Sunday, December 31, 2006

Books Update

Trip to the Museum of Natural History on Friday revealed indeed an extensive selection of children's science books. Unfortunately, again, quite dissatisfying. Shelf after shelf of "core dumping" titles on dinosaurs, plants, mammals, frogs, snakes, human body, technology, etc. I want stories! I don't mean fictional stories, I mean stories in the sense of the books produced by best science writers for adults - Carl Zimmer's books tell stories about how scientists work and along the way reveal a great deal of information about the products of science in addition to the process. They have a central focus - usually a mystery or a problem to be solved - around which all the details coalesce. One would think that the story format would be all the more appealing to children, raised on a diet of fiction most of their lives, and yet they are the rarest of science books. In the stores there is often a "Young Adult" section for upper-middle school to high school aged students, and there's a rather large selection of titles - all fiction.
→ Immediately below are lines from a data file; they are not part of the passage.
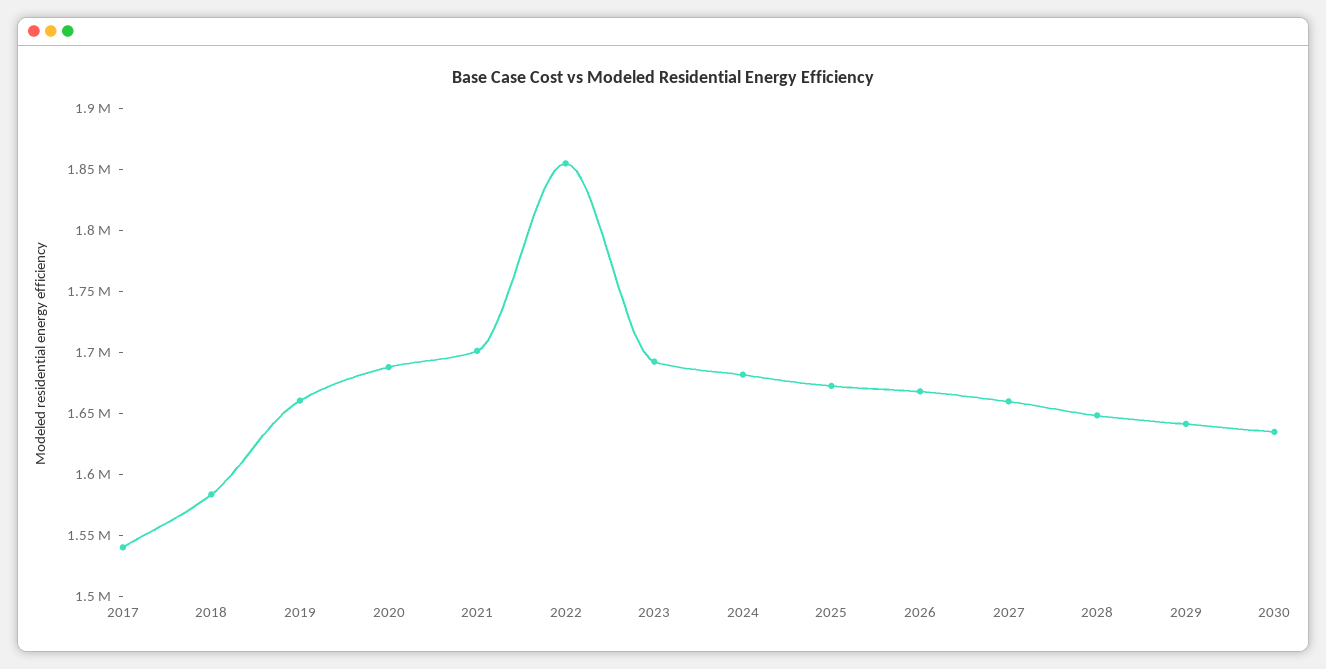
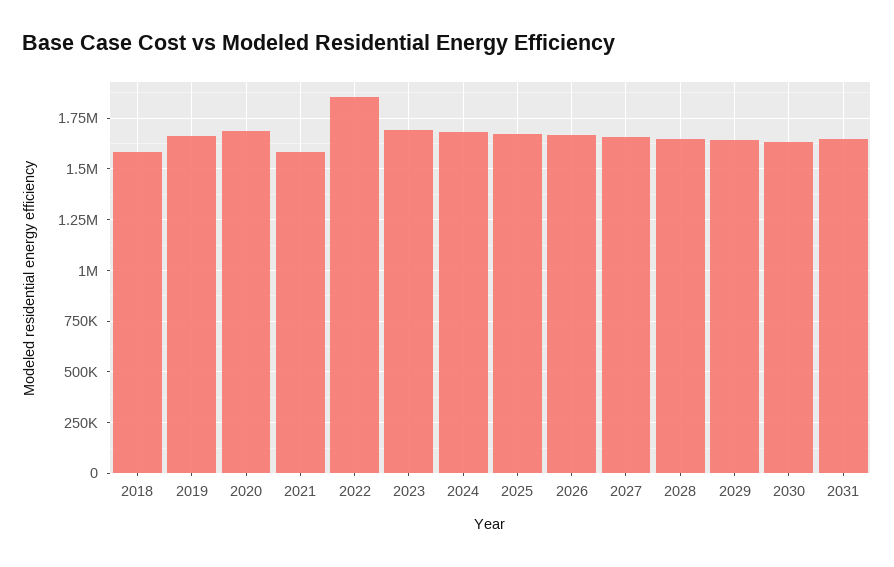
2017: 1540000 -> none
2021: 1700000 -> 1600000
2031: none -> 1650000

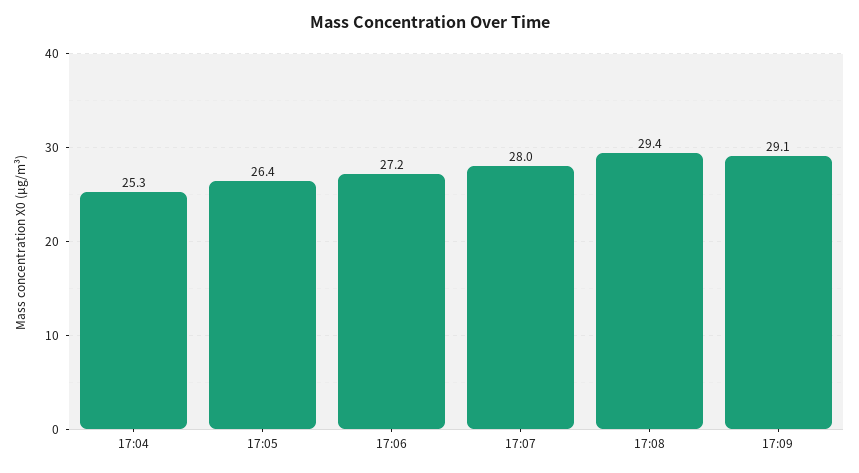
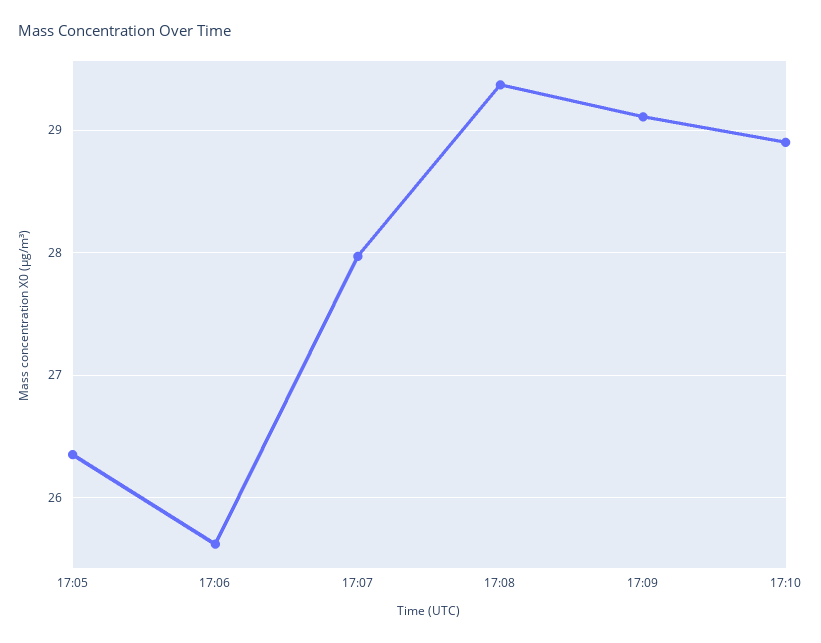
17:04: 25.3 -> none
17:06: 27.2 -> 25.6
17:10: none -> 28.9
It's also my hunch that many of the non-fiction titles that may be more interesting are geared almost exclusively toward libraries. Few are available in paperback and fewer still are available in bookstores - what do I know, maybe they just don't sell. So I'll be talking to our librarian about getting some new material into the school library. In addition to the NSTA recommendations I mentioned earlier, I also stumbled on the Young Adult Library Association's recommendations. They have a quite extensive list including a list for college bound older students. All lists are broken down by category (fiction/nonfiction or science, history, etc.) and many are annotated.



core dump
n.


A recapitulation of knowledge (compare bits, sense 1). Hence, spewing all one knows about a topic (syn. brain dump), esp. in a lecture or answer to an exam question. “Short, concise answers are better than core dumps” (from the instructions to an exam at Columbia).


Originally: A copy of the data stored in the core memory of a computer, usually used for debugging purposes.